[Task requirements]
Here is the listing. Report each line in it that contains the string "scroll".

[Task data]
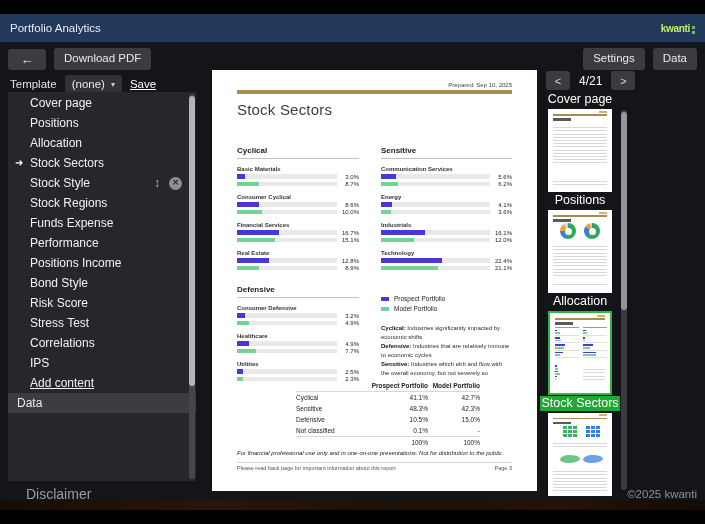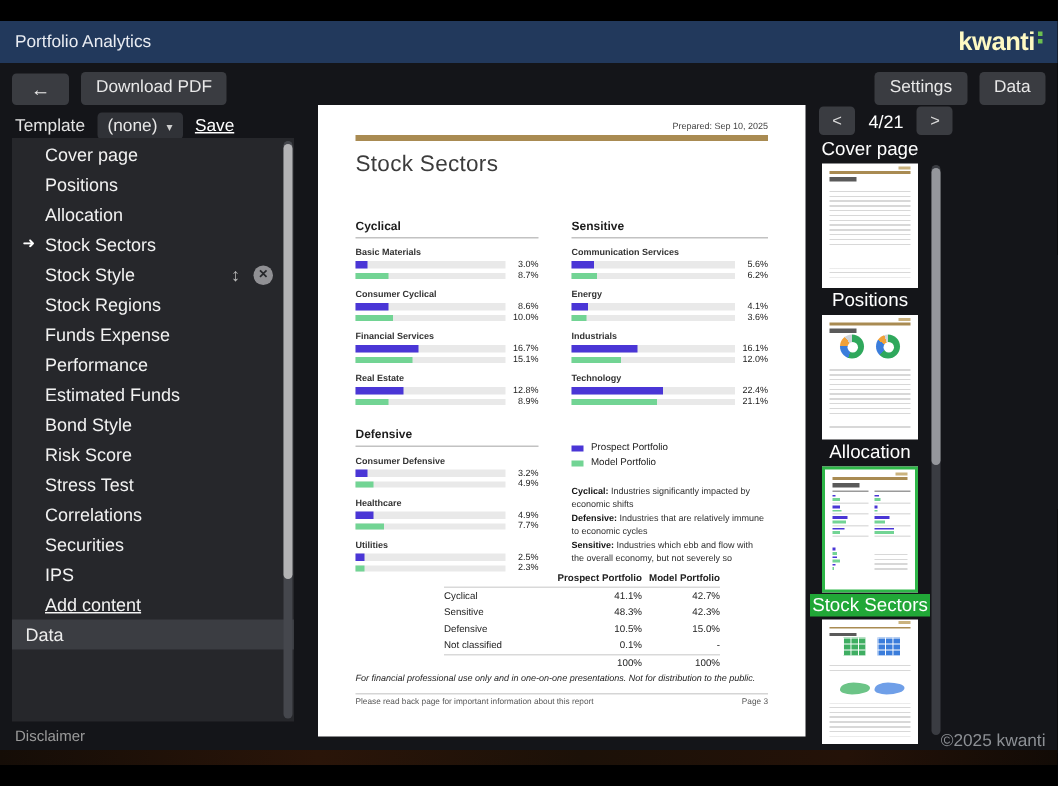--- a/index.html
+++ b/index.html
@@ -12,7 +12,7 @@
   .topbar{position:absolute;left:0;top:14px;width:705px;height:28px;background:#22395c;
     display:flex;align-items:center;justify-content:space-between;padding:0 10px;box-sizing:border-box;}
   .topbar-title{color:#e9ecf2;font-size:11.5px;}
-  .brand{color:#fef9c3;font-weight:bold;font-size:17px;letter-spacing:-0.3px;position:relative;padding-right:5px;}
+  .brand{color:#bef264;font-weight:bold;font-size:10px;letter-spacing:-0.3px;position:relative;padding-right:5px;}
   .brand::after{content:"";position:absolute;right:0;top:3px;width:3px;height:3px;background:#6cc050;}
   .brand::before{content:"";position:absolute;right:0;top:8px;width:3px;height:3px;background:#6cc050;}
   

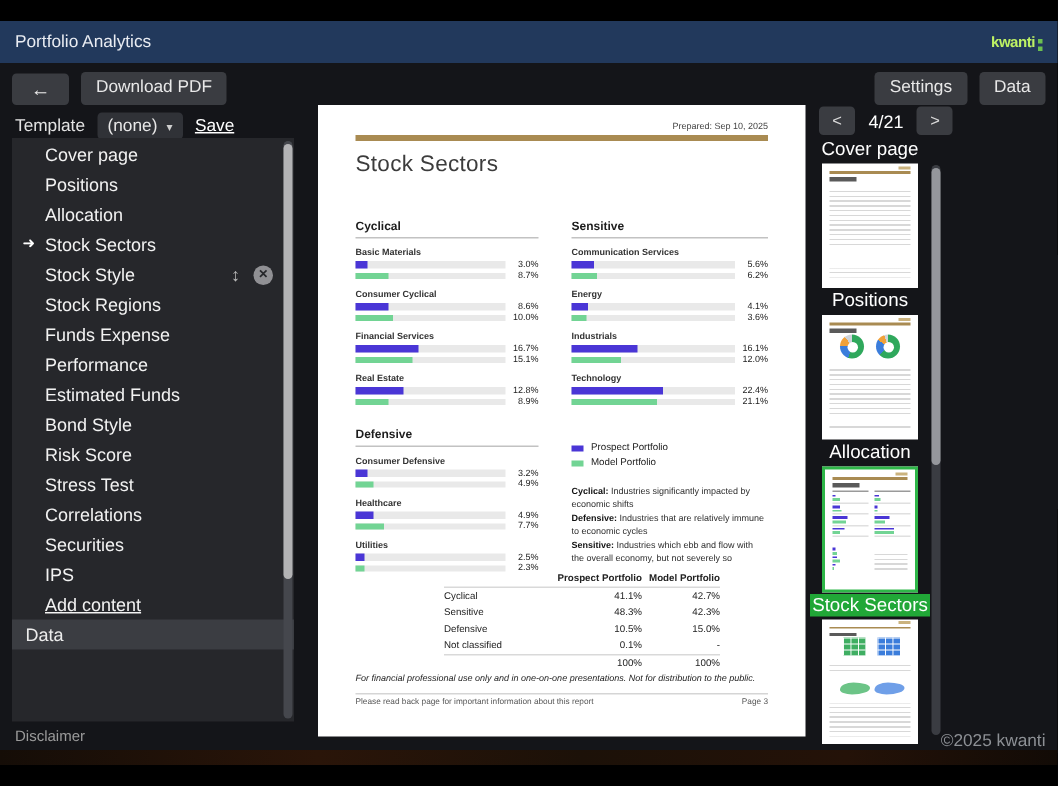--- a/index.html
+++ b/index.html
@@ -147,7 +147,7 @@
         <li class="side-item"><span>Stock Regions</span></li>
         <li class="side-item"><span>Funds Expense</span></li>
         <li class="side-item"><span>Performance</span></li>
-        <li class="side-item"><span>Estimated Funds</span></li>
+        <li class="side-item"><span>Positions Income</span></li>
         <li class="side-item"><span>Bond Style</span></li>
         <li class="side-item"><span>Risk Score</span></li>
         <li class="side-item"><span>Stress Test</span></li>

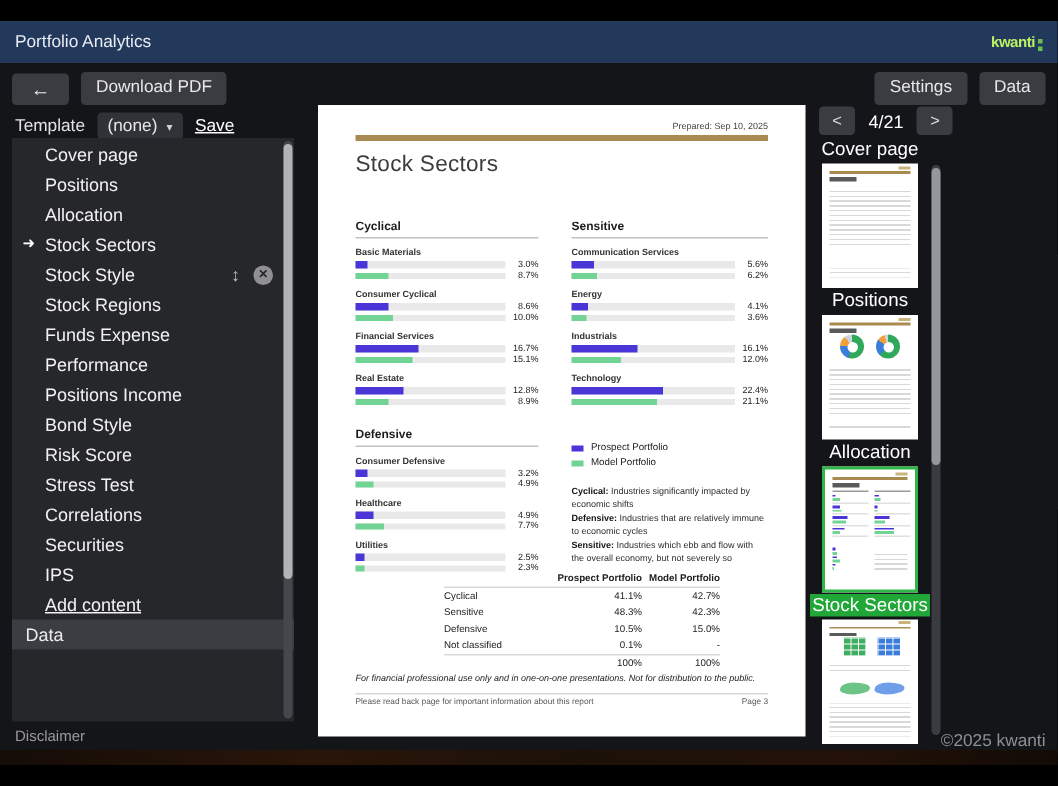--- a/index.html
+++ b/index.html
@@ -152,7 +152,6 @@
         <li class="side-item"><span>Risk Score</span></li>
         <li class="side-item"><span>Stress Test</span></li>
         <li class="side-item"><span>Correlations</span></li>
-        <li class="side-item"><span>Securities</span></li>
         <li class="side-item"><span>IPS</span></li>
         <li class="side-item add-link"><span>Add content</span></li>
       </ul>

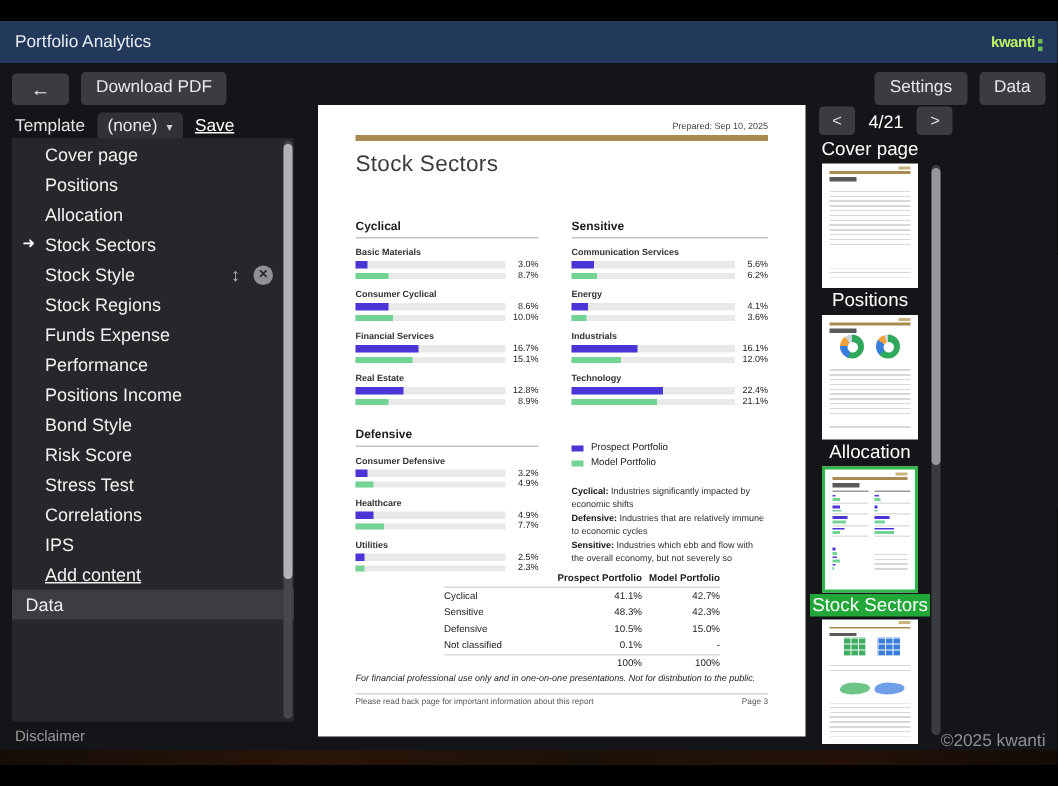--- a/index.html
+++ b/index.html
@@ -44,7 +44,7 @@
   .data-header{background:#3b3d42;color:#ececec;font-size:12px;height:20px;line-height:20px;padding-left:9px;}
   .side-scroll{position:absolute;right:1px;top:2px;width:6px;height:385px;background:#45474d;border-radius:3px;}
   .side-scroll .thumb{position:absolute;left:0;top:0;width:6px;height:290px;background:#b3b3b5;border-radius:3px;}
-  .disclaimer{position:absolute;left:10px;top:486px;color:#9b9b9b;font-size:10px;}
+  .disclaimer{position:absolute;left:26px;top:486px;color:#9b9b9b;font-size:14px;}
   .copyright{position:absolute;right:8px;top:488px;color:#8d9095;font-size:11.5px;}
   
   .page{position:absolute;left:212px;top:70px;width:325px;height:421px;background:#fff;color:#222;}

[Exercise answer]
   .side-scroll{position:absolute;right:1px;top:2px;width:6px;height:385px;background:#45474d;border-radius:3px;}
   .side-scroll .thumb{position:absolute;left:0;top:0;width:6px;height:290px;background:#b3b3b5;border-radius:3px;}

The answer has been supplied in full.